►

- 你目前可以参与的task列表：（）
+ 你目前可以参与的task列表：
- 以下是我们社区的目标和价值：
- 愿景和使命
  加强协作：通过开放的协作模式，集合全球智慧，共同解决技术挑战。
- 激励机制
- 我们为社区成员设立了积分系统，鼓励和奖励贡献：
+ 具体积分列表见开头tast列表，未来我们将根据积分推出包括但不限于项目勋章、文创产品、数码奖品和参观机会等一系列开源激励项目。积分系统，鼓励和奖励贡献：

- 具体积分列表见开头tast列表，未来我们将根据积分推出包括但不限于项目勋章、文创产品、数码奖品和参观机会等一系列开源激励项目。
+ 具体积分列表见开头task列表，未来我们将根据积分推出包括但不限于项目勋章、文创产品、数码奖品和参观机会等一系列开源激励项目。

◄
►

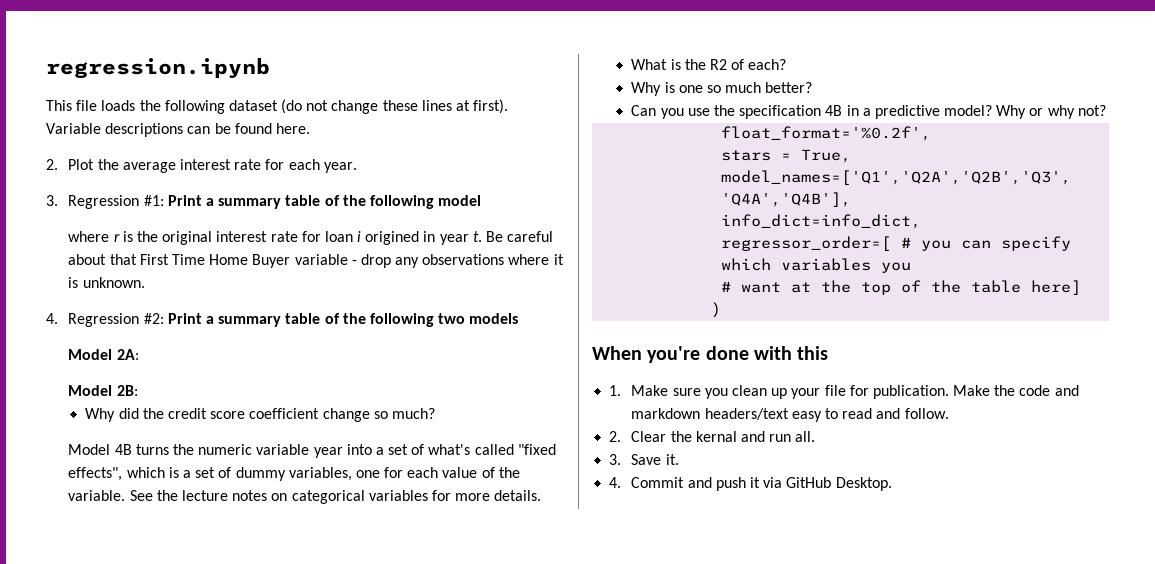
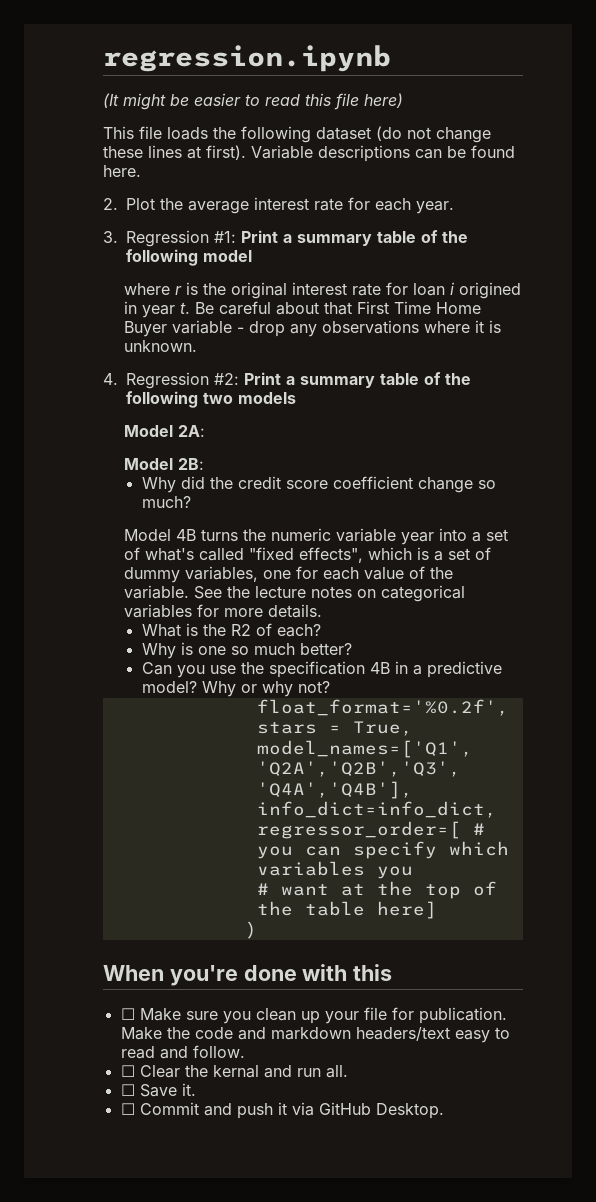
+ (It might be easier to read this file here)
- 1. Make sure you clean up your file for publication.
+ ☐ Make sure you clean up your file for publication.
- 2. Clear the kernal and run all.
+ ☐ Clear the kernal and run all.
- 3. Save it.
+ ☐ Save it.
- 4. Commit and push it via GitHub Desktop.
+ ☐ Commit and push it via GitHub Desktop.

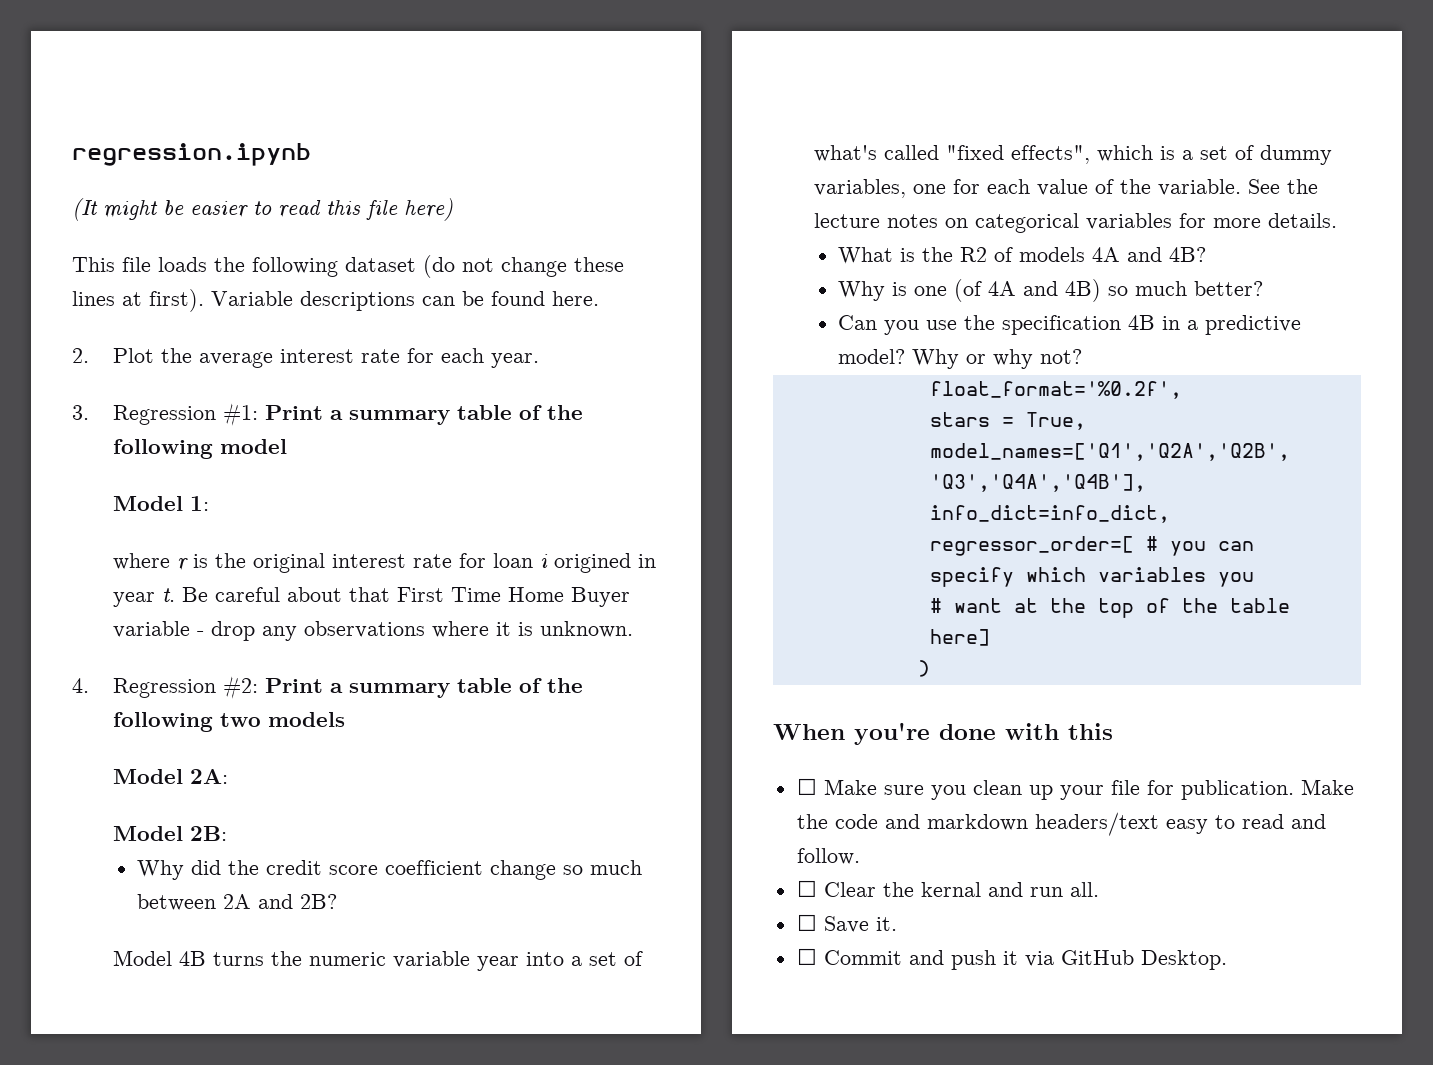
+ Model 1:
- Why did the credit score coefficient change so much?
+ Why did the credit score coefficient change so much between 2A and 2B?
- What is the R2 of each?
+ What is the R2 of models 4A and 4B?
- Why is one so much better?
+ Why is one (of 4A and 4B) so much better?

◄

→ Your task: In the listing above, find the line with "- Why did the" and the line with "4B) so much better?", then reproduce both and every line between them exactly.

→ Task answer:
- Why did the credit score coefficient change so much?
+ Why did the credit score coefficient change so much between 2A and 2B?
- What is the R2 of each?
+ What is the R2 of models 4A and 4B?
- Why is one so much better?
+ Why is one (of 4A and 4B) so much better?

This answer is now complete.